6 Ways to Sleep Better
The statistics on shut-eye are, well, eye-opening. Thirty-five percent of adult respondents to the 2014 National Sleep Foundation Sleep Health Index say their sleep quality is “poor” or “only fair.” Fortunately, there’s hope for sleepyheads. Use these ideas to reach dreamland.
1. Get the Light Right
There’s no such thing as a good night’s sleep, if your bedroom isn’t dark enough. Make sure you have the window treatments your room needs to keep street light (and, later, morning sun) at bay. Blackout shades can help, as can a combination of drapery with blinds or shades. For extra insurance, try a lightweight eye mask that fits comfortably and features a light-blocking inner liner.

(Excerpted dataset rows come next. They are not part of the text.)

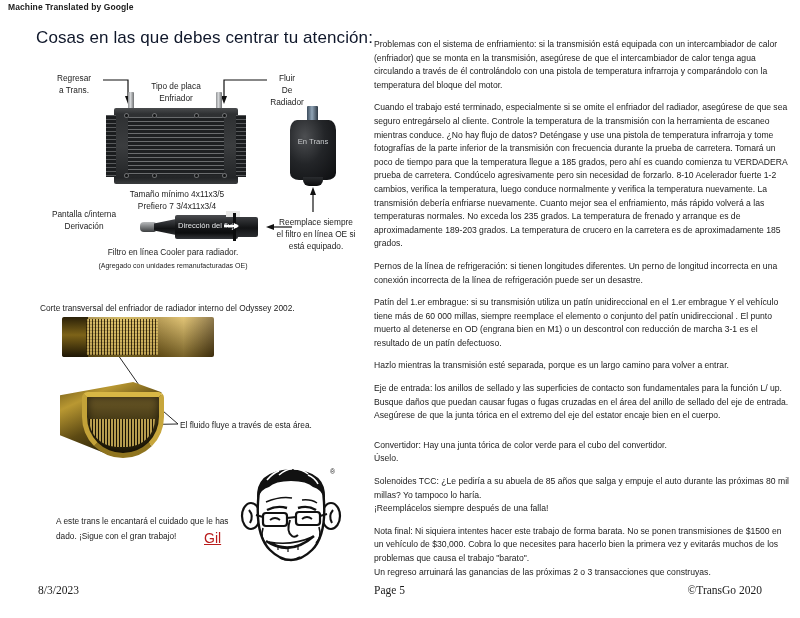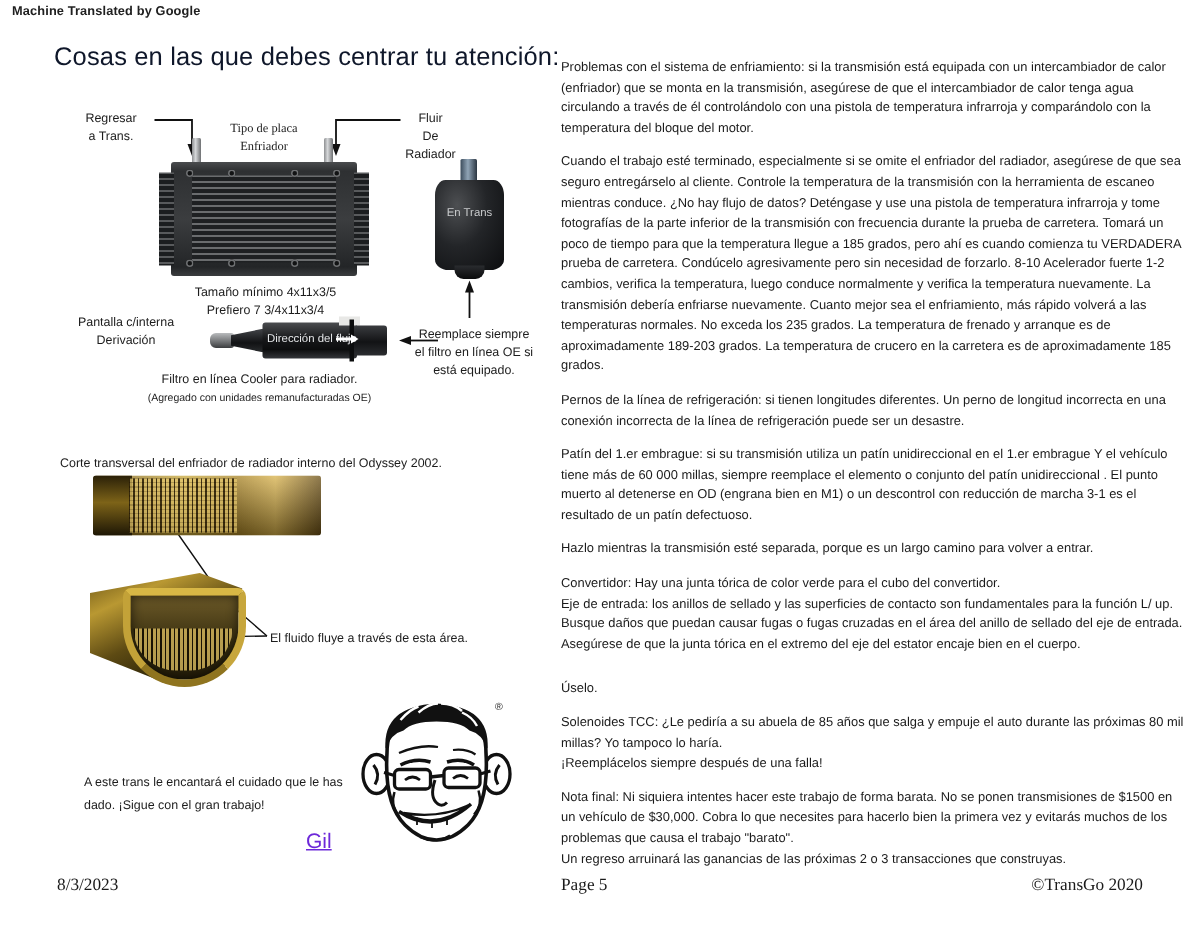--- a/index.html
+++ b/index.html
@@ -291,23 +291,23 @@
   .gil-wrap {
     position: absolute;
     left: 236px;
     top: 458px;
     width: 110px;
     height: 112px;
   }
   .gil-name {
     position: absolute;
     left: 204px;
-    top: 552px;
+    top: 530px;
     font-size: 14px;
-    color: #6d28d9;
+    color: #b91c1c;
     text-decoration: underline;
   }
   .gil-reg {
     position: absolute;
     left: 330px;
     top: 468px;
     font-size: 7px;
     color: #222;
   }
 
@@ -368,21 +368,21 @@
 
     <path d="M292,227 L272,227" stroke="#111" stroke-width="1.2" fill="none"></path>
     <polygon points="266,227 274,224 274,230" fill="#111"></polygon>
 
     <path d="M118,355 L148,398 L178,424" stroke="#111" stroke-width=".9" fill="none"></path>
     <path d="M118,425 L178,424" stroke="#111" stroke-width=".9" fill="none"></path>
   </svg>
 
   <div class="lbl ctr" style="left:44px; top:72px; width:60px;">Regresar
 a Trans.</div>
-  <div class="lbl ctr" style="left:126px; top:80px; width:100px;font-family:Liberation Serif, serif;">Tipo de placa
+  <div class="lbl ctr" style="left:126px; top:80px; width:100px;">Tipo de placa
 Enfriador</div>
   <div class="lbl ctr" style="left:254px; top:72px; width:66px;">Fluir
 De
 Radiador</div>
 
   <div class="cooler">
     <div class="port p1"></div>
     <div class="port p2"></div>
     <div class="cooler-body">
       <div class="cooler-core"></div>
@@ -491,22 +491,22 @@
   <div class="gil-name">Gil</div>
 
 </div>
 
 <div class="right-col">
   <p class="para">Problemas con el sistema de enfriamiento: si la transmisión está equipada con un intercambiador de calor (enfriador) que se monta en la transmisión, asegúrese de que el intercambiador de calor tenga agua circulando a través de él controlándolo con una pistola de temperatura infrarroja y comparándolo con la temperatura del bloque del motor.</p>
   <p class="para">Cuando el trabajo esté terminado, especialmente si se omite el enfriador del radiador, asegúrese de que sea seguro entregárselo al cliente. Controle la temperatura de la transmisión con la herramienta de escaneo mientras conduce. ¿No hay flujo de datos? Deténgase y use una pistola de temperatura infrarroja y tome fotografías de la parte inferior de la transmisión con frecuencia durante la prueba de carretera. Tomará un poco de tiempo para que la temperatura llegue a 185 grados, pero ahí es cuando comienza tu VERDADERA prueba de carretera. Condúcelo agresivamente pero sin necesidad de forzarlo. 8-10 Acelerador fuerte 1-2 cambios, verifica la temperatura, luego conduce normalmente y verifica la temperatura nuevamente. La transmisión debería enfriarse nuevamente. Cuanto mejor sea el enfriamiento, más rápido volverá a las temperaturas normales. No exceda los 235 grados. La temperatura de frenado y arranque es de aproximadamente 189-203 grados. La temperatura de crucero en la carretera es de aproximadamente 185 grados.</p>
   <p class="para">Pernos de la línea de refrigeración: si tienen longitudes diferentes. Un perno de longitud incorrecta en una conexión incorrecta de la línea de refrigeración puede ser un desastre.</p>
   <p class="para"> Patín del 1.er embrague: si su transmisión utiliza un patín unidireccional en el 1.er embrague Y el vehículo tiene más de 60 000 millas, siempre reemplace el elemento o conjunto del patín unidireccional . El punto muerto al detenerse en OD (engrana bien en M1) o un descontrol con reducción de marcha 3-1 es el resultado de un patín defectuoso.</p>
   <p class="para">Hazlo mientras la transmisión esté separada, porque es un largo camino para volver a entrar.</p>
+  <p class="para gap-lg">Eje de entrada: los anillos de sellado y las superficies de contacto son fundamentales para la función L/ up. Busque daños que puedan causar fugas o fugas cruzadas en el área del anillo de sellado del eje de entrada. Asegúrese de que la junta tórica en el extremo del eje del estator encaje bien en el cuerpo.</p>
   <p class="para tight">Convertidor: Hay una junta tórica de color verde para el cubo del convertidor.</p>
-  <p class="para gap-lg">Eje de entrada: los anillos de sellado y las superficies de contacto son fundamentales para la función L/ up. Busque daños que puedan causar fugas o fugas cruzadas en el área del anillo de sellado del eje de entrada. Asegúrese de que la junta tórica en el extremo del eje del estator encaje bien en el cuerpo.</p>
   <p class="para">Úselo.</p>
   <p class="para tight">Solenoides TCC: ¿Le pediría a su abuela de 85 años que salga y empuje el auto durante las próximas 80 mil millas? Yo tampoco lo haría.</p>
   <p class="para">¡Reemplácelos siempre después de una falla!</p>
   <p class="para tight">Nota final: Ni siquiera intentes hacer este trabajo de forma barata. No se ponen transmisiones de $1500 en un vehículo de $30,000. Cobra lo que necesites para hacerlo bien la primera vez y evitarás muchos de los problemas que causa el trabajo "barato".</p>
   <p class="para">Un regreso arruinará las ganancias de las próximas 2 o 3 transacciones que construyas.</p>
 </div>
 
 <div class="footer">
   <span class="f-date">8/3/2023</span>
   <span class="f-page">Page 5</span>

2. Keep Things Quiet and Cool
From late-night traffic to night-owl neighbors to the person snoring beside you, sudden noises shift your brain into high alert and disrupt your sleep. A simple solution is a pair of earplugs. However, for those needing a little more help, consider a fan or a white-noise machine that creates a low, continuous sound to help lull you to sleep. And while you’re reducing the noise levels, do the same for the temperature: experts recommend setting it between 60 and 67 degrees Fahrenheit.
3. Focus on the Bed
It’s one of your most used pieces of furniture, so give your bed some love! Rotate the mattress every two to three months. (And if it’s showing visible wear or has a sagging center, it might be time for a new one.) Enhance the comfort level with a cushy mattress topper, plush comforter or duvet, and pillows that support the way you sleep. Splurge on dreamy sheets and a quality duvet cover that wrap you in luxury and feel soft on your skin.
4. Embrace a Tech-Free Zone
Electronics stimulate your brain—something you don’t need before bedtime. To keep your space serene, keep the TV out of the room (or at least turn it off an hour or so before you snooze), and let smartphones and tablets charge in another area. Curl up with a good book or magazine, instead of your laptop.
5. Cut Back on Clutter
Clear out anything in the bedroom that doesn’t relax you. Paperwork, bills, and work projects should have a home outside the bedroom, as should kids’ toys and empty glasses and food containers. Designate places for items like jewelry and accessories, and aim to keep the floor free of shoes and clothing. If you’re in need of extra storage space, think of ways to keep items out of sight and off the floor: use under-bed storage, for example, and over-the-door solutions that can go inside a closet.
6. Start (and Stick to!) a Sleep Routine
Commit to a regular bedtime ritual you look forward to. Dim the lights a half hour before getting into bed; take a warm bath; read; listen to soothing music; practice meditation or do a few simple yoga moves; sip herbal tea in a favorite mug. And enjoy your restful, deep, much-deserved sleep.